## EXERCISE
The result should be a full, exact repeat of the entries, free of pictures.

## SUPPLIED MATERIAL
+---+
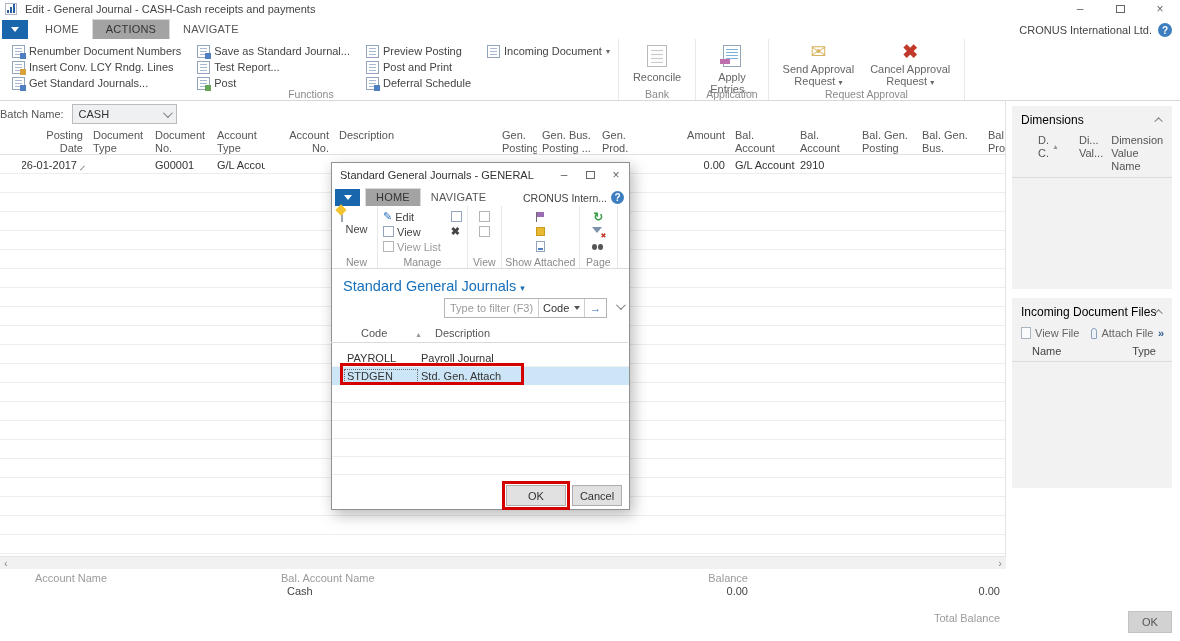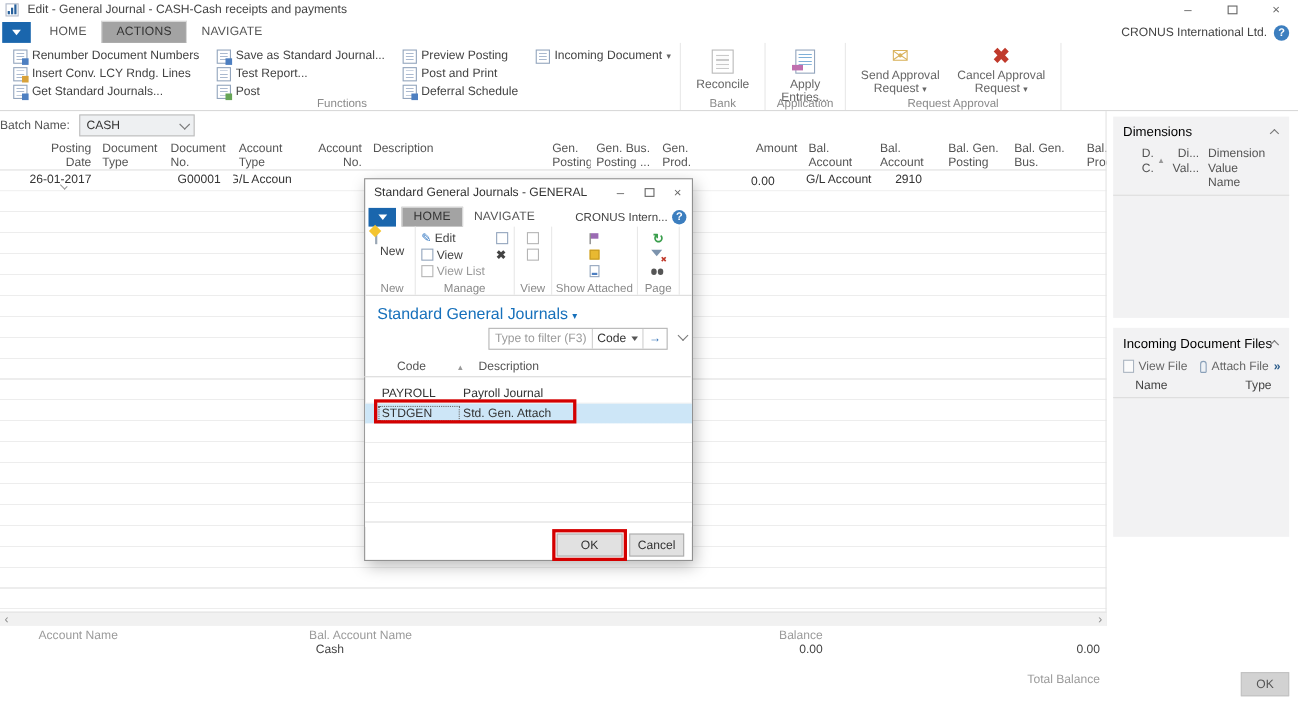--- a/index.html
+++ b/index.html
@@ -90,7 +90,7 @@
   .dim-cols { display:flex; align-items:flex-start; padding:2px 6px 4px 26px; color:#555; line-height:13px; border-bottom:1px solid #dcdcdc; }
   .dim-cols .c1 { white-space:pre-line; }
   .dim-sort { font-size:7px; color:#999; margin:6px 4px 0 3px; }
-  .dim-cols .c2 { white-space:pre-line; margin-left:3px;text-align:right; }
+  .dim-cols .c2 { white-space:pre-line; margin-left:16px; }
   .dim-cols .c3 { white-space:pre-line; margin-left:8px; }
   .inc-toolbar { display:flex; align-items:center; gap:4px; padding:3px 8px 3px 9px; color:#666; }
   .ic-file { width:10px; height:12px; background:#fbfbfb; border:1px solid #aab4c0; }

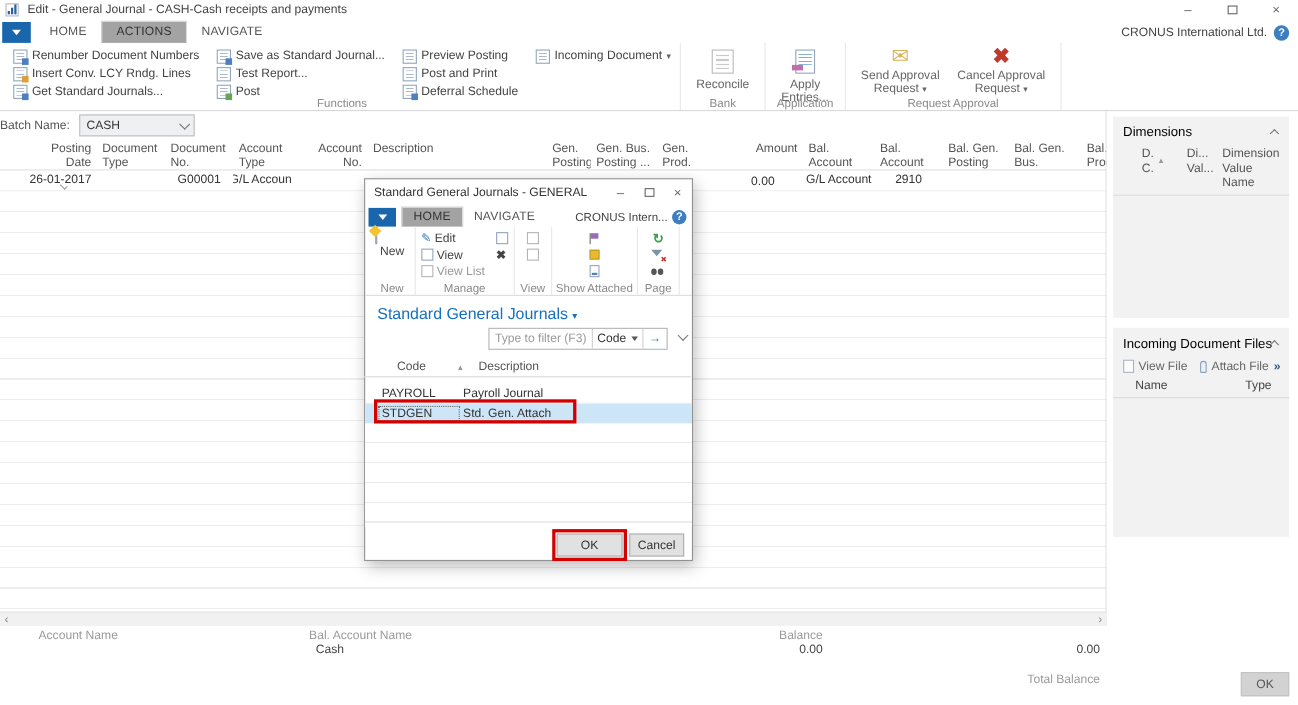--- a/index.html
+++ b/index.html
@@ -68,7 +68,7 @@
   .hc { padding:2px 5px; color:#555; line-height:13px; white-space:pre-line; overflow:hidden; }
   .right { text-align:right; }
   .grid-row1 { position:absolute; left:0; top:155px; width:1006px; height:19px; border-bottom:1px solid #ededed; }
-  .dc { padding:2px 5px; color:#333; white-space:nowrap; overflow:hidden; display:flex; align-items:center;flex-direction:column; }
+  .dc { padding:2px 5px; color:#333; white-space:nowrap; overflow:hidden; display:flex; align-items:flex-end; }
   .dc.right { justify-content:flex-end; }
   .datechev { width:6px; height:6px; border-right:1px solid #9a9a9a; border-bottom:1px solid #9a9a9a; transform:rotate(45deg); margin-left:5px; margin-top:-2px; }
   .grid-empty { position:absolute; left:0; top:174px; width:1006px; height:382px;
+---+
## EXPECTED ANSWER
--- a/index.html
+++ b/index.html
@@ -90,7 +90,7 @@
   .dim-cols { display:flex; align-items:flex-start; padding:2px 6px 4px 26px; color:#555; line-height:13px; border-bottom:1px solid #dcdcdc; }
   .dim-cols .c1 { white-space:pre-line; }
   .dim-sort { font-size:7px; color:#999; margin:6px 4px 0 3px; }
-  .dim-cols .c2 { white-space:pre-line; margin-left:3px;text-align:right; }
+  .dim-cols .c2 { white-space:pre-line; margin-left:16px; }
   .dim-cols .c3 { white-space:pre-line; margin-left:8px; }
   .inc-toolbar { display:flex; align-items:center; gap:4px; padding:3px 8px 3px 9px; color:#666; }
   .ic-file { width:10px; height:12px; background:#fbfbfb; border:1px solid #aab4c0; }

--- a/index.html
+++ b/index.html
@@ -68,7 +68,7 @@
   .hc { padding:2px 5px; color:#555; line-height:13px; white-space:pre-line; overflow:hidden; }
   .right { text-align:right; }
   .grid-row1 { position:absolute; left:0; top:155px; width:1006px; height:19px; border-bottom:1px solid #ededed; }
-  .dc { padding:2px 5px; color:#333; white-space:nowrap; overflow:hidden; display:flex; align-items:center;flex-direction:column; }
+  .dc { padding:2px 5px; color:#333; white-space:nowrap; overflow:hidden; display:flex; align-items:flex-end; }
   .dc.right { justify-content:flex-end; }
   .datechev { width:6px; height:6px; border-right:1px solid #9a9a9a; border-bottom:1px solid #9a9a9a; transform:rotate(45deg); margin-left:5px; margin-top:-2px; }
   .grid-empty { position:absolute; left:0; top:174px; width:1006px; height:382px;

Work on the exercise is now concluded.